■ Description of the task ■
Where the data below has the string "Piston", return the whole line.

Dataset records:
►

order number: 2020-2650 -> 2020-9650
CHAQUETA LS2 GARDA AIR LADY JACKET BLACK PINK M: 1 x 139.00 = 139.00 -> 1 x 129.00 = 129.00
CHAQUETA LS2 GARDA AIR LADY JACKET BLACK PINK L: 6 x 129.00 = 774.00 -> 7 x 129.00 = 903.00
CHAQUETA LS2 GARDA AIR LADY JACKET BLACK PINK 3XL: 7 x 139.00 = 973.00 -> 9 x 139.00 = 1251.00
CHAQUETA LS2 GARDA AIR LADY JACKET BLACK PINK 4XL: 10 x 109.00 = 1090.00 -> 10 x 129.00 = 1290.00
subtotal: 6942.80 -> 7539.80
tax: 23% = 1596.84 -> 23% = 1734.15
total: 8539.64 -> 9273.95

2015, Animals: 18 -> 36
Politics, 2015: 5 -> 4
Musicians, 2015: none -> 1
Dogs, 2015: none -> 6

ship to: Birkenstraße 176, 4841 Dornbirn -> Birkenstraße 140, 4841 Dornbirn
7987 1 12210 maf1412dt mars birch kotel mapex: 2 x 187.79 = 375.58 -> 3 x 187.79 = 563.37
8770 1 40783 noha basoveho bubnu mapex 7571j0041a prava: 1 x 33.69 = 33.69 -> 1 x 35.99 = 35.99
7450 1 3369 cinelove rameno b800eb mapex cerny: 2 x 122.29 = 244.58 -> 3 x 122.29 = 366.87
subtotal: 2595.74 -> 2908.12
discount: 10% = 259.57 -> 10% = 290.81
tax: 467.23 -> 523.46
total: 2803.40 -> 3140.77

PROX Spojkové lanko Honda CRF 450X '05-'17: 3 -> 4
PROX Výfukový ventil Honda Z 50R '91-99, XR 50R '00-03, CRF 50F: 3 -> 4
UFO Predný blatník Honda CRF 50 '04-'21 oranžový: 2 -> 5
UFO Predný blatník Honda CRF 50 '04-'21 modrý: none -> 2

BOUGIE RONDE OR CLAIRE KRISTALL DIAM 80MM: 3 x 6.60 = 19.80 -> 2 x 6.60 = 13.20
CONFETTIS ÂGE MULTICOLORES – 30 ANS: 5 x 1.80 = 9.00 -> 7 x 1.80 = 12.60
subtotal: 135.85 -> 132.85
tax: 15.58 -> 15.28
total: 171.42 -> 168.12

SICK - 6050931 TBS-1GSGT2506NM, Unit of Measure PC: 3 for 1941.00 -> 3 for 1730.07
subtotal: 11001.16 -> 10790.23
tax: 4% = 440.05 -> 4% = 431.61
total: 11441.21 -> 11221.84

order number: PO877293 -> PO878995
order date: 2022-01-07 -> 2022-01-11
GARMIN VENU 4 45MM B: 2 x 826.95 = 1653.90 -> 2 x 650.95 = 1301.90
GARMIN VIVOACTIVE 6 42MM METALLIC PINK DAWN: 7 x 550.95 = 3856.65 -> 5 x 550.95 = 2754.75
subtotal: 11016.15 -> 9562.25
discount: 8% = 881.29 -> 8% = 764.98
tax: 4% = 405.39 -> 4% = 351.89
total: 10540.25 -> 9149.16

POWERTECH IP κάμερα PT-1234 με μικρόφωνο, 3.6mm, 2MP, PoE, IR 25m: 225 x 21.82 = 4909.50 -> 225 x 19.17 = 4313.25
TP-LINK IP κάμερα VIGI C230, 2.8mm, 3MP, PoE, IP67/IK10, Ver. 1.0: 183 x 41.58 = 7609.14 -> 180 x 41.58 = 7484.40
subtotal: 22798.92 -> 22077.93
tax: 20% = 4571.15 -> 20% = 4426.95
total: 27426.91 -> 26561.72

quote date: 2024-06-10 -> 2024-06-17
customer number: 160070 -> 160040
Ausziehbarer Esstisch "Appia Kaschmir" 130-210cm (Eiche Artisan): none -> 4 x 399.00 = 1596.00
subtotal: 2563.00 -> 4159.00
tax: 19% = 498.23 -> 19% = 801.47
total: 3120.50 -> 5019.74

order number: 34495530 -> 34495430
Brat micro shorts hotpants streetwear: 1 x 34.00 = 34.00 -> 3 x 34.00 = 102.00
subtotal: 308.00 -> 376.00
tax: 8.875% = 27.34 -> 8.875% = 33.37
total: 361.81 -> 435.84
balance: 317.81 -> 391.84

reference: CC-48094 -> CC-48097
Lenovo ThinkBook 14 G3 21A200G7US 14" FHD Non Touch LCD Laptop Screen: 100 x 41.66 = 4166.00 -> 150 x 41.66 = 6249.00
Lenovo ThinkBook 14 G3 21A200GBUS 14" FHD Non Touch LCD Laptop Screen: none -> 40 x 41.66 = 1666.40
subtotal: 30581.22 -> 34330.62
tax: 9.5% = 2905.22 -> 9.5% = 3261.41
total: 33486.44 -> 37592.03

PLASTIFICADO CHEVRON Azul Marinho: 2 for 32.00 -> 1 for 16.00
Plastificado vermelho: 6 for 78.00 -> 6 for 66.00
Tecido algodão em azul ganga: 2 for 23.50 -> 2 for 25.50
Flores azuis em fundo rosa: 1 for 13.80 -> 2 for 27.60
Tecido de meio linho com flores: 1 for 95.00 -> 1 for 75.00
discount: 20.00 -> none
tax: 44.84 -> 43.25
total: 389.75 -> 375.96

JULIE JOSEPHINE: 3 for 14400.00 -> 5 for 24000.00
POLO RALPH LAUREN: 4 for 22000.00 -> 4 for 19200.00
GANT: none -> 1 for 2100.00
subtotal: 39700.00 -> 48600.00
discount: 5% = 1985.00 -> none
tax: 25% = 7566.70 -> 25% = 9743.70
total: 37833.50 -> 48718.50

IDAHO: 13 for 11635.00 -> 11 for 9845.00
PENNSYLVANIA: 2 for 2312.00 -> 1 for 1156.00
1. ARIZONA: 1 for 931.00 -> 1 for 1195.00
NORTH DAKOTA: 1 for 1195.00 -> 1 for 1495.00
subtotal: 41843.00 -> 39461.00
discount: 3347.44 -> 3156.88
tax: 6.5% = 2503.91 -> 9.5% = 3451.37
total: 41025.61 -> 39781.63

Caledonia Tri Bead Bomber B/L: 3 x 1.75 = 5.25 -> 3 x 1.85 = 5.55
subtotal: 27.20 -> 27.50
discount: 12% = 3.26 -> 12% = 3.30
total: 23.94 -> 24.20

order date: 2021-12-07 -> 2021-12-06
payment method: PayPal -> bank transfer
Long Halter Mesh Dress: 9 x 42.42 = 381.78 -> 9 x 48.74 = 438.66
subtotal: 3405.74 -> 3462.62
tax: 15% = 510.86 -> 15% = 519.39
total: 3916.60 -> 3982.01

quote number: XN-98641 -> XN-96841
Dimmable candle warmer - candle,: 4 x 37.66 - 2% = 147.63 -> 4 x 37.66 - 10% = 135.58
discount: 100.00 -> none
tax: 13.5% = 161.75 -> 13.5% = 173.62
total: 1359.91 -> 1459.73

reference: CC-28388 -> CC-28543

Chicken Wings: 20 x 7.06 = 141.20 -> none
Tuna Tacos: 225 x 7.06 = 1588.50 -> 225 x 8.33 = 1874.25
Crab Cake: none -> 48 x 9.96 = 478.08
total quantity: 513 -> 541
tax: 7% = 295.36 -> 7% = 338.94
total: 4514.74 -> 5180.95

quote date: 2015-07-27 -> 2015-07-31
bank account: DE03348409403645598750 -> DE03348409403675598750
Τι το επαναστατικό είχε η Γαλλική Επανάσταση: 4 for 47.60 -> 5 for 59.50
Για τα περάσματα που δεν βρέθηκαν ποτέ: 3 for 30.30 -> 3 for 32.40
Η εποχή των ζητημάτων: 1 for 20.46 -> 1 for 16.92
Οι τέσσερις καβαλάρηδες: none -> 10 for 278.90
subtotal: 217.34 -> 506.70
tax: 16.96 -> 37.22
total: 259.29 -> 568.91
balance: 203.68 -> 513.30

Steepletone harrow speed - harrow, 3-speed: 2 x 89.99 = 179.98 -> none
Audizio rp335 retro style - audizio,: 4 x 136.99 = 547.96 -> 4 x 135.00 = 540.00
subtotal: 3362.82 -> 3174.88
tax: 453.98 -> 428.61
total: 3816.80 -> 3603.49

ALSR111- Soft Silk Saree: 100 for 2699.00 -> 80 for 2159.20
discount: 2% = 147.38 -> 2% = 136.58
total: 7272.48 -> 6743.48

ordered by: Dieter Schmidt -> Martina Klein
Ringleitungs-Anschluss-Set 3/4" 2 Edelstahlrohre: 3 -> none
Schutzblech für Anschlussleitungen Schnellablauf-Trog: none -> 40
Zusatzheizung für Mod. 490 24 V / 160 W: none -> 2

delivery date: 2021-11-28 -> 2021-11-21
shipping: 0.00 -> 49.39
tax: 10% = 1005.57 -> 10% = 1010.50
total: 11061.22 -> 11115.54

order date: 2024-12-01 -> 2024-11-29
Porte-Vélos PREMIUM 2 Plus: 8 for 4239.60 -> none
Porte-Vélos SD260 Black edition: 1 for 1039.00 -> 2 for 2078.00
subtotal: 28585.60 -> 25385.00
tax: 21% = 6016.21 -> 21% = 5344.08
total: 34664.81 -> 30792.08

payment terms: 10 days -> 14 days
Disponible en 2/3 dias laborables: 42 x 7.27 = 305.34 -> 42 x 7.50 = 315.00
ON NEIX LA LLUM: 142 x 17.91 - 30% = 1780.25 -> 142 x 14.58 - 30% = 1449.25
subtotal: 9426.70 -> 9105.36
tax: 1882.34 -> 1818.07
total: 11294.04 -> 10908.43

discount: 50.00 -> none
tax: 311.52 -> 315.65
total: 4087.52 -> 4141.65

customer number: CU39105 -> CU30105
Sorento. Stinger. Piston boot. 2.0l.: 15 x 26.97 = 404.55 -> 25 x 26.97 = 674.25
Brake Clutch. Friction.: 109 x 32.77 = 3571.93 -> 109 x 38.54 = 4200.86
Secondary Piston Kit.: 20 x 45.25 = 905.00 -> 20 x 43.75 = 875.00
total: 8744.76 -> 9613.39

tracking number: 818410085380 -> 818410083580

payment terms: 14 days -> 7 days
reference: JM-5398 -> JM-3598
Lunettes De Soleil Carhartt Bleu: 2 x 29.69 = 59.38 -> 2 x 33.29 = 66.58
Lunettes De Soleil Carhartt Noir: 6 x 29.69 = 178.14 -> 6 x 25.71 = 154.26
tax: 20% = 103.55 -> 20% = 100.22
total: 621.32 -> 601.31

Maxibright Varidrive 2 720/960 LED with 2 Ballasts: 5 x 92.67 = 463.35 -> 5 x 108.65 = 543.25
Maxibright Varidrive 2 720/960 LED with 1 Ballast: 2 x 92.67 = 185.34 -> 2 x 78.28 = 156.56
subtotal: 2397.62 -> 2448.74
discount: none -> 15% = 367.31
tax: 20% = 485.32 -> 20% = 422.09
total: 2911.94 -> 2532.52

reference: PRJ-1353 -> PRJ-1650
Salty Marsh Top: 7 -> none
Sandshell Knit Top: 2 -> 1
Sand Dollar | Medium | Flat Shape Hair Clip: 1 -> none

◄

■ Answer box ■
Sorento. Stinger. Piston boot. 2.0l.: 15 x 26.97 = 404.55 -> 25 x 26.97 = 674.25
Secondary Piston Kit.: 20 x 45.25 = 905.00 -> 20 x 43.75 = 875.00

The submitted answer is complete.